Memory Allocators 101 - Write a simple memory allocator

Memory Allocators 101 - Write a simple memory allocator - Arjun Sreedharan

  • Blog
  • About
  • Contact
  • Posts

Google+LinkedInGithubFacebookTwitterUMass Amherst

1:11 AM 9th 八月 20160 notes

  1. Memory Allocators 101 - Write a simple memory allocator

     

    Code related to this article: github.com/arjun024/memalloc

    This article is about writing a simple memory allocator in C.
    We will implement malloc(), calloc(), realloc() and free().

    This is a beginner level article, so I will not spell out every detail.
    This memory allocator will not be fast and efficient, we will not adjust allocated memory to align to a page boundary, but we will build a memory allocator that works. That’s it.

    If you want to take a look at the code in full, take a look at my github repo memalloc.

    Before we get into building the memory allocator, you need to be familiar with the memory layout of a program. A process runs within its own virtual address space that’s distinct from the virtual address spaces of other processes. This virtual address space typically comprises of 5 sections:

    Text section: The part that contains the binary instructions to be executed by the processor.
    Data section: Contains non-zero initialized static data.
    BSS (Block Started by Symbol) : Contains zero-initialized static data. Static data uninitialized in program is initialized 0 and goes here.
    Heap: Contains the dynamically allocated data.
    Stack: Contains your automatic variables, function arguments, copy of base pointer etc. Memory layout

    As you can see in the image, the stack and the heap grow in the opposite directions.
    Sometimes the data, bss and heap sections are collectively referred to as the “data segment”,
    the end of which is demarcated by a pointer named program break or brk.
    That is, brk points to the end of the heap.

    Now if we want to allocate more memory in the heap, we need to request the system to increment brk. Similarly, to release memory we need to request the system to decrement brk.

    Assuming we run Linux (or a Unix-like system), we can make use of sbrk() system call that lets us manipulate the program break.

    Calling sbrk(0) gives the current address of program break.
    Calling sbrk(x) with a positive value increments brk by x bytes, as a result allocating memory.
    Calling sbrk(-x) with a negative value decrements brk by x bytes, as a result releasing memory.
    On failure, sbrk() returns (void*) -1.

    To be honest, sbrk() is not our best buddy in 2015. There are better alternatives like mmap() available today. sbrk() is not really thread safe. It can can only grow or shrink in LIFO order.
    If you do a man 2 sbrk on your macbook, it will tell you:

    The brk and sbrk functions are historical curiosities left over from earlier days before the advent of virtual memory management.

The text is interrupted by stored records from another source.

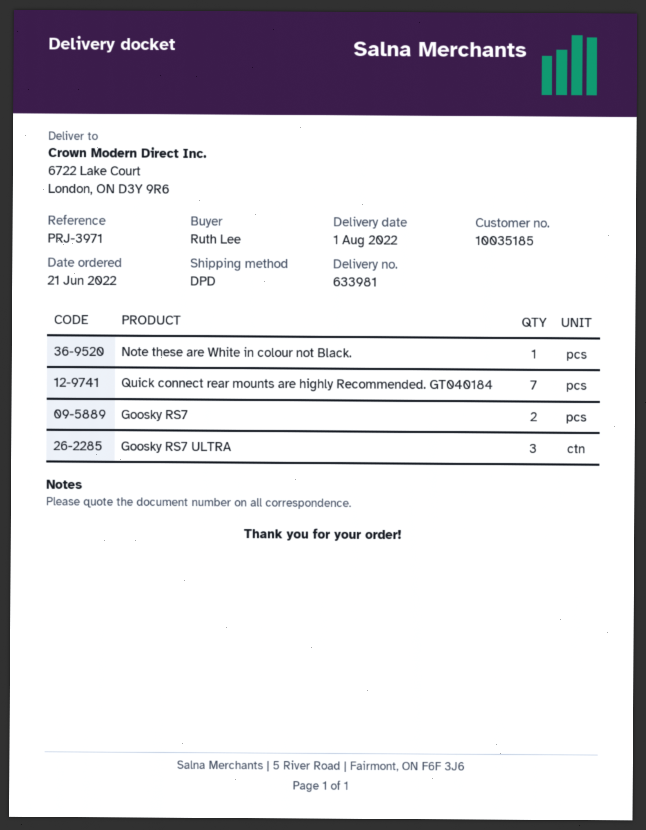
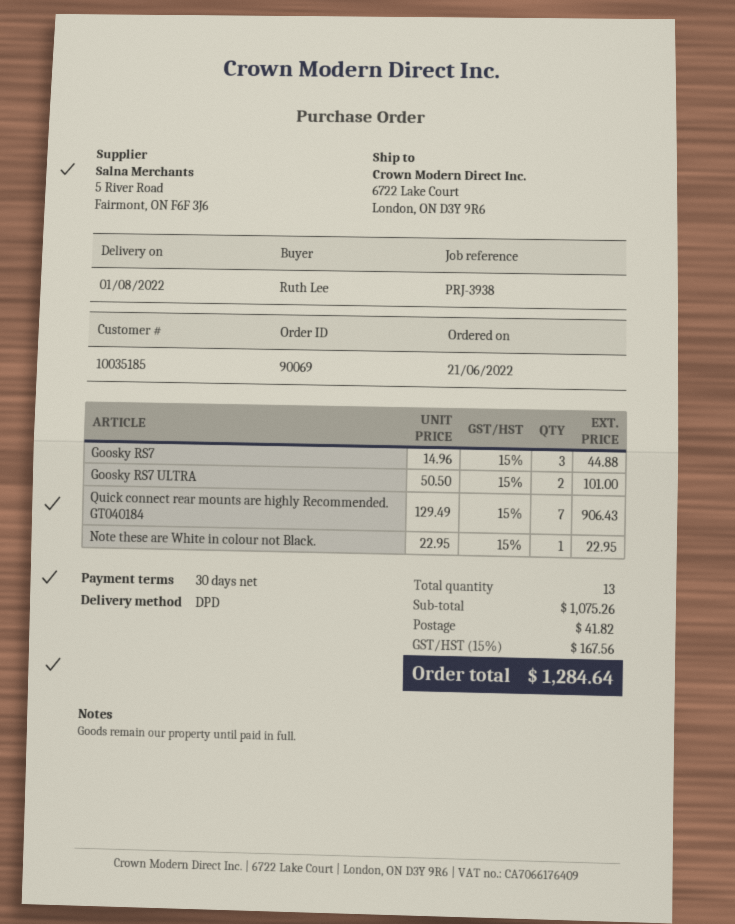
reference: PRJ-3971 -> PRJ-3938
Goosky RS7: 2 -> 3
Goosky RS7 ULTRA: 3 -> 2

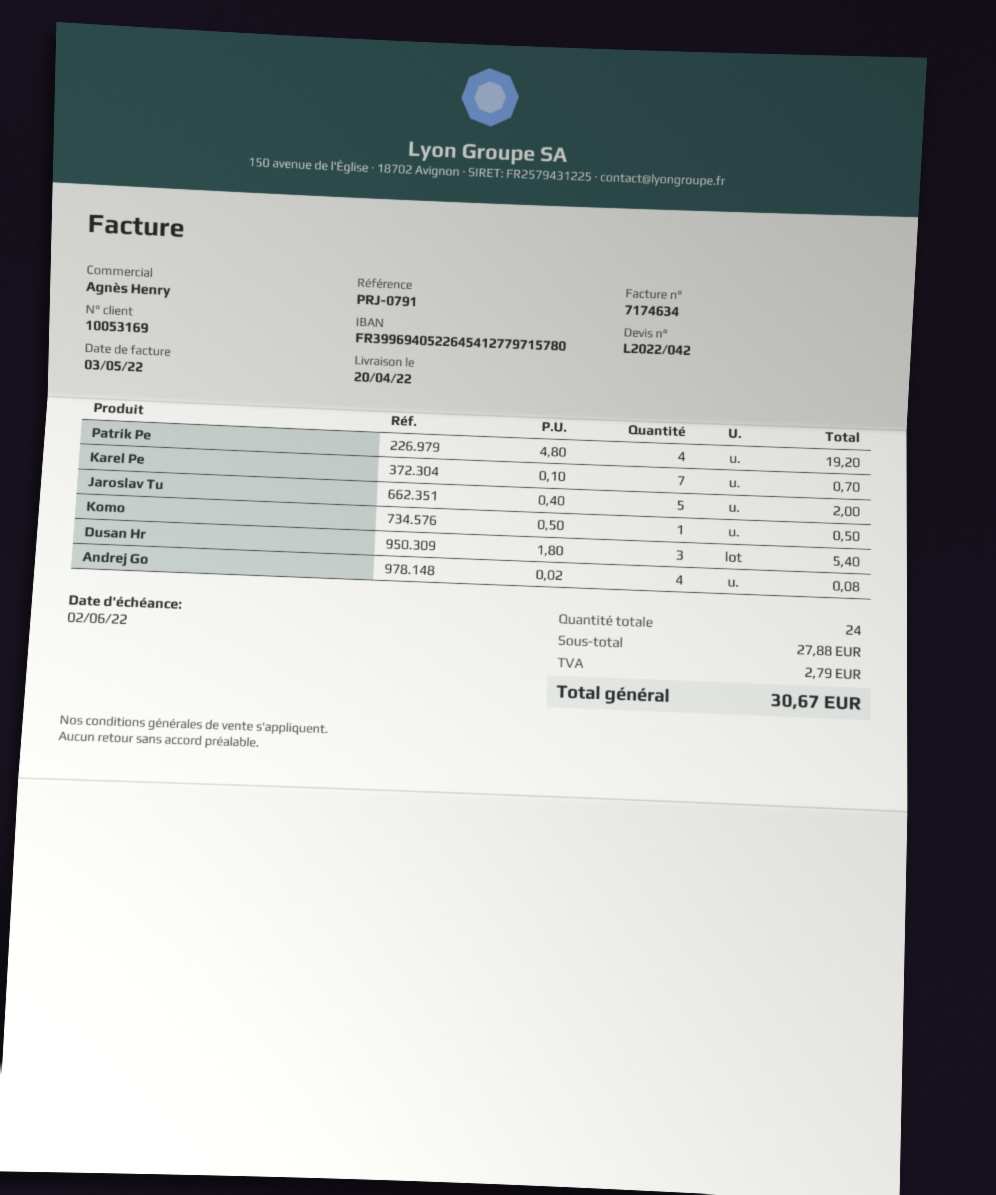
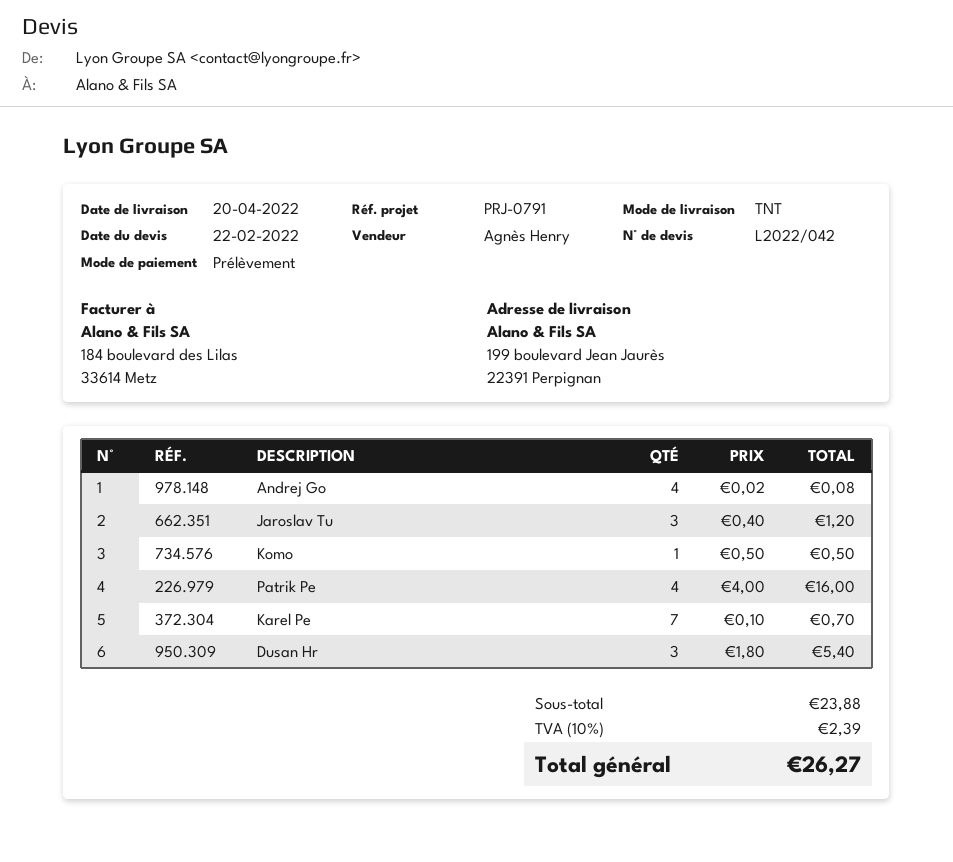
Patrik Pe: 4 x 4.80 = 19.20 -> 4 x 4.00 = 16.00
Jaroslav Tu: 5 x 0.40 = 2.00 -> 3 x 0.40 = 1.20
subtotal: 27.88 -> 23.88
tax: 2.79 -> 2.39
total: 30.67 -> 26.27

    However, the glibc implementation of malloc still uses sbrk() for allocating memory that’s not too big in size.[1]
    So, we will go ahead with sbrk() for our simple memory allocator.

    malloc()

    The malloc(size) function allocates size bytes of memory and returns a pointer to the allocated memory.
    Our simple malloc will look like:

    void *malloc(size_t size)
    {
    	void *block;
    	block = sbrk(size);
    	if (block == (void*) -1)
    		return NULL;
    	return block;
    }
    

    In the above code, we call sbrk() with the given size.
    On success, size bytes are allocated on the heap.
    That was easy. Wasn’t it?

    The tricky part is freeing this memory.
    The free(ptr) function frees the memory block pointed to by ptr, which must have been returned by a previous call to malloc(), calloc() or realloc().
    But to free a block of memory, the first order of business is to know the size of the memory block to be freed. In the current scheme of things, this is not possible as the size information is not stored anywhere. So, we will have to find a way to store the size of an allocated block somewhere.

    Moreover, we need to understand that the heap memory the operating system has provided is contiguous. So we can only release memory which is at the end of the heap. We can’t release a block of memory in the middle to the OS. Imagine your heap to be something like a long loaf of bread that you can stretch and shrink at one end, but you have to keep it in one piece.
    To address this issue of not being able to release memory that’s not at the end of the heap, we will make a distinction between freeing memory and releasing memory.
    From now on, freeing a block of memory does not necessarily mean we release memory back to OS. It just means that we keep the block marked as free. This block marked as free may be reused on a later malloc() call. Since memory not at the end of the heap can’t be released, this is the only way ahead for us.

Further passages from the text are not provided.